The Klemm Kl 35 is a German sporting and training aeroplane developed as a successor to the Kl 25. A product of Klemm Leichtflugzeugbau Gmbh, it shared the same single-engine, cantilever low-wing configuration as the earlier machine, the major difference being the introduction of an inverted gull wing.

Probably Klemm's most important type, the fully aerobatic aeroplane was shown for the first time publicly in October 1935 at the international Air Show in Milan and soon found many private buyers. Powered initially by an 80 hp Hirth HM60R inline, it had fixed undercarriage, mixed wood and fabric covering, and the choice of open or closed cockpit. Powered by the Hirth 60R, it became the Kl 35A (with floats, Kl 35AW), while with the 105 hp Hirth, it was the Kl 35A (with floats, Kl 35AW).

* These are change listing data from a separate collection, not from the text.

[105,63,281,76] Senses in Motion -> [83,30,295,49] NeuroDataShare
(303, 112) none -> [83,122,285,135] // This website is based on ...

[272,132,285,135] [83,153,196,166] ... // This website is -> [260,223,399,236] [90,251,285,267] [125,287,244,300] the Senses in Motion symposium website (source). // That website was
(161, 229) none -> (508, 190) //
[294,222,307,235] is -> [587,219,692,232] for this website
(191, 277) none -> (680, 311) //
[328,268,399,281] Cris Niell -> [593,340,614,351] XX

An improved Kl 35D, designed as a Luftwaffe trainer, with 105 hp Hirth HM 504A-2 engine and the option of ski or float landing gear, appeared in 1938. It was the most numerous, with over three thousand built.

A number of air forces purchased copies, including the Romanian, Hungarian, and Slovak. The Swedish Air Force bought several, designated Sk 15, for training use (at least five of those were seaplanes) and in 1941 began licence production, building about 74 more, with some remaining in service until 1951. The Lithuanian air force flew three.

==Development==
The Kl 35 was designed in 1934 under the auspices of the Reichsluftfahrtministerium (RLM). Dipl. Ing. Friedrich Fecher had overall responsibility for the construction. The so-called Gemischtbauweise construction was used: steel for fuselage, wood for wings and tail units and only small quantities of light alloy for linings were used. This became a preferred building method with the RLM around this time, because from considerations of strategic material availability.

===Production===
Klemm suffered a setback in 1935 when the prototype Kl 35 crashed during testing at Rechlin. The results of further trial must have been satisfactory, because in July 1936, 23 aircraft were ordered for delivery between July and September 1937, with production planned to increase to 3 per month. Klemm was at the time manufacturing the Fw 44 under licence from Focke-Wulf.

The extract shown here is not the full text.